Olin steps forward, shielding the nearby light fixture from his eyes. “It opens outward, so it shouldn’t be too hard.”

I look around the floor for a pole or a pipe. “So what? We find something to push it open?”

“Something like that.”

I hear the sound of metal scraping metal and jerk around in time to see a faint blue glow disappear from the dark outline of Olin’s hand. The metal door falls open above us, knocking a light dust from the ceiling.

“We should all be able to jump that high, right?” Olin looks at me while dusting the flecks from his hair.

I stare from him to Yetic.

The stocky fighter is gawking, frozen by what I’m assuming to be envy. “How did you—”

Olin slaps Yetic on the back. “Why don’t you check it out for us? To make sure it’s all clear.”

Yetic steps directly under the opened portal and waves his hands back and forth, as if looking for some sort of trick.
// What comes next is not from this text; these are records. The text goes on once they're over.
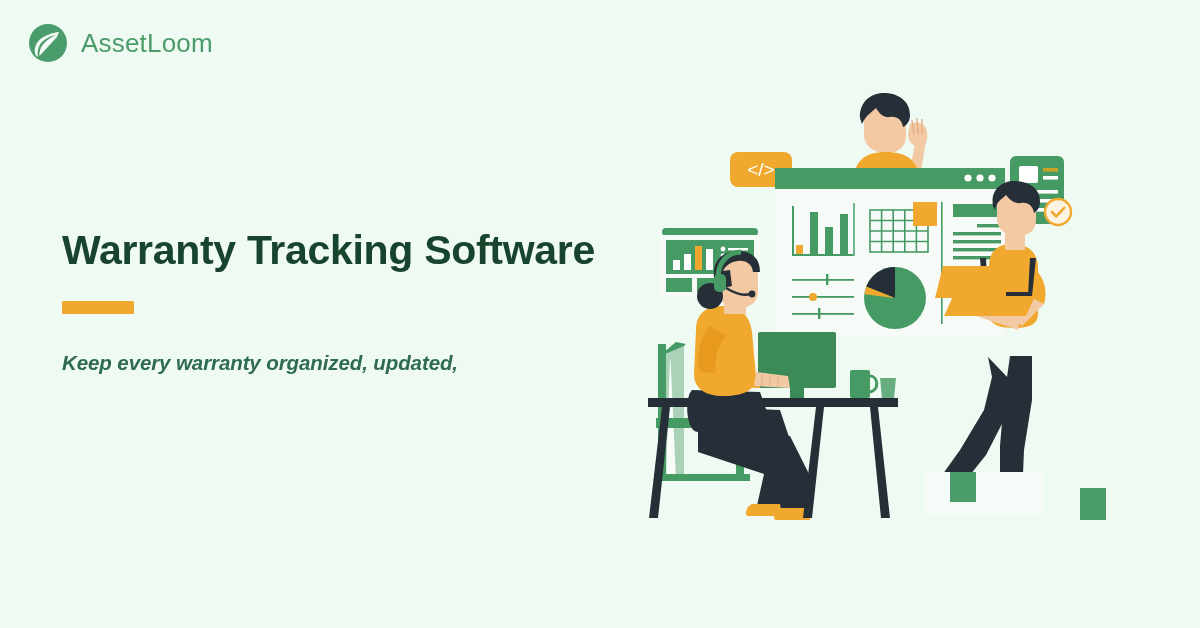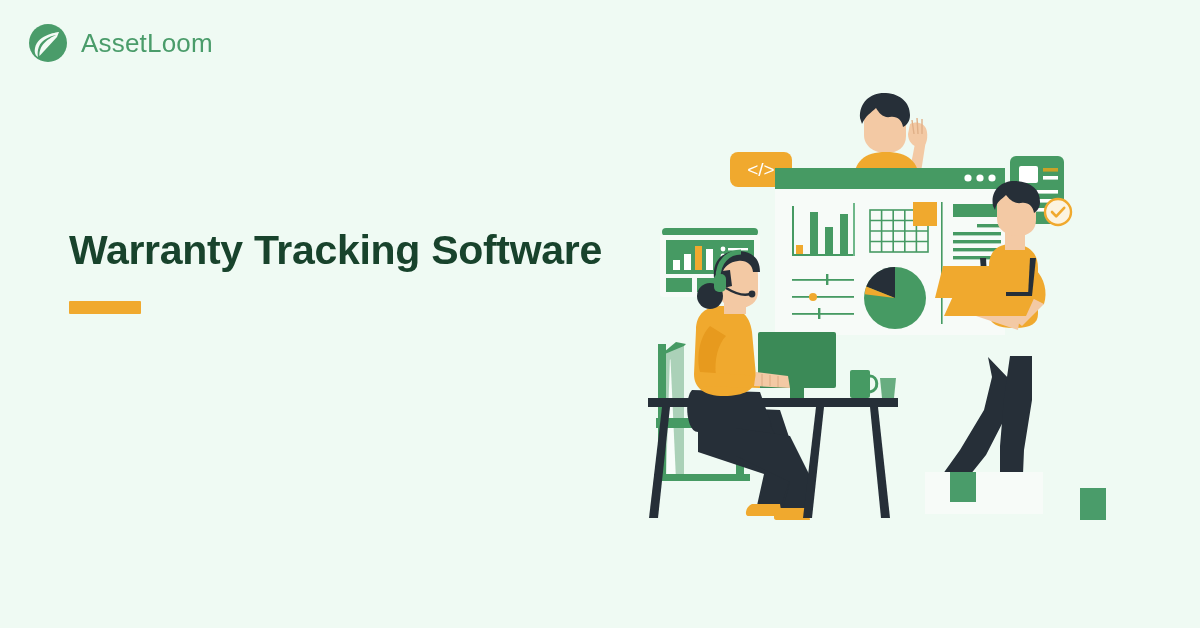--- a/index.html
+++ b/index.html
@@ -17,7 +17,7 @@
   .brand-name { font-size:26px; color:#4A9C6A; letter-spacing:.2px; font-weight:400; }
 
   
-  .copy { position:absolute; left:62px; top:228px; width:560px;margin-left:7px; }
+  .copy { position:absolute; left:62px; top:228px; width:560px; }
   .headline {
     font-size:41px; font-weight:bold; color:#18432C;
     letter-spacing:-.3px; line-height:1.12; white-space:nowrap;

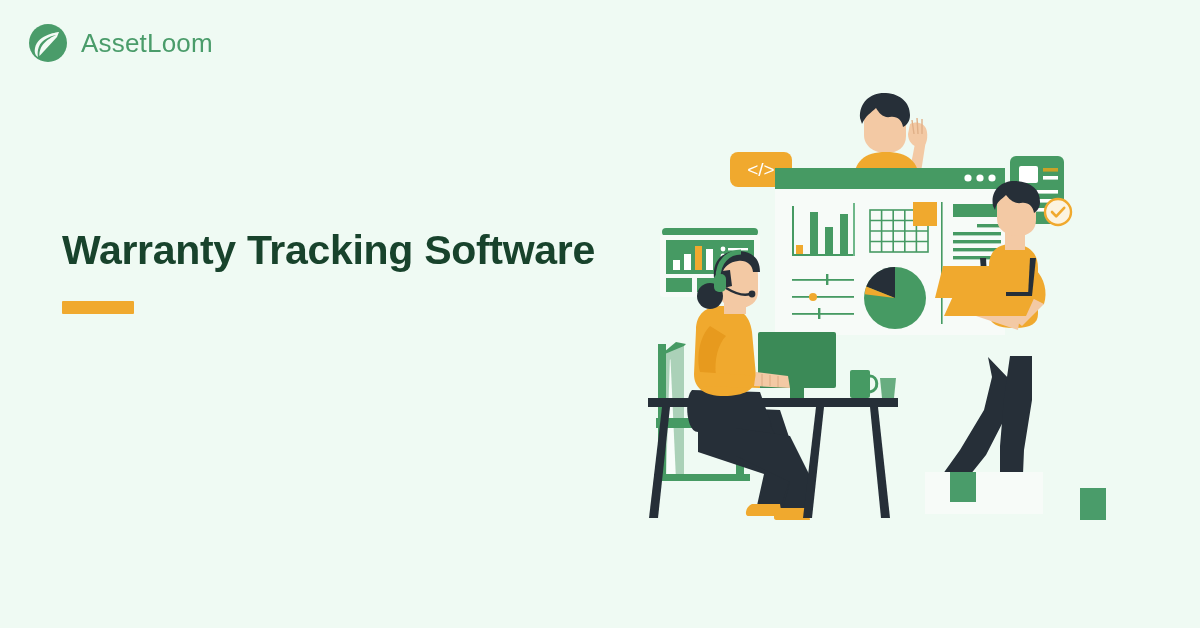--- a/index.html
+++ b/index.html
@@ -51,7 +51,7 @@
     <h1 class="headline">Warranty Tracking Software</h1>
     <div class="rule"></div>
     <p class="subcopy">
-      <br>
+      <span>Keep every warranty organized, updated,</span><br>
     </p>
   </div>
 

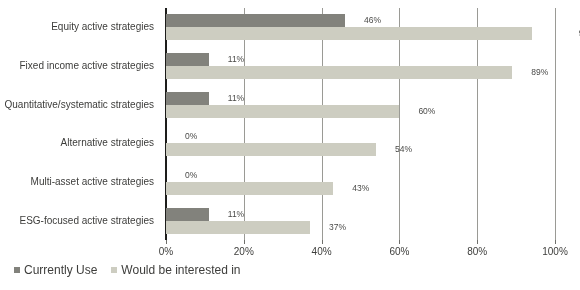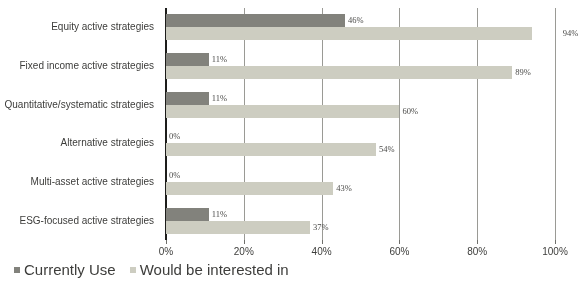--- a/index.html
+++ b/index.html
@@ -83,8 +83,7 @@
     line-height: 13px;
     color: #4a4a48;
     white-space: nowrap;
-    padding-left: 3px;
-    font-family: Liberation Serif, serif;
+    padding-left: 19px;
   }
 
   

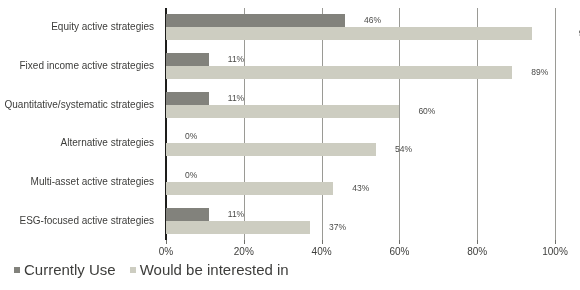--- a/index.html
+++ b/index.html
@@ -131,7 +131,7 @@
     display: inline-block;
   }
   .legend-text {
-    font-size: 15px;
+    font-size: 12px;
     line-height: 12px;
     color: #3d3d3b;
     white-space: nowrap;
Finally, he leaps upward and catches the rim with both hands. Pulling himself up with ease, he disappears through the opening.

Olin gently brushes the dust from my head and shoulders, a smirk on his face. After a moment’s silence, he leans in and whispers, “I said I didn’t want to learn to kill, not that I didn’t want to learn.”

I punch him in the shoulder and hug him. “Now come on, before Yetic decides to close us down here.” I offer to go first. Both of us know I can’t pull myself up like Yetic did. The last thing I want is my little brother reminding me.

Luckily, I’m tall enough to not have far to jump. Once I grasp the lip, Olin helps me without being asked. As soon as I’m clear of the opening, he follows.

Scattered beams of gray light pour into the high-ceilinged structure through crumbling sections of wall. Puddles of water creep across the floor, accumulating via a multitude of drips and drops. At first glance, the safe house appears to be an abandoned warehouse.

A quick movement to my left indicates that, whatever the building used to be, it is not currently abandoned.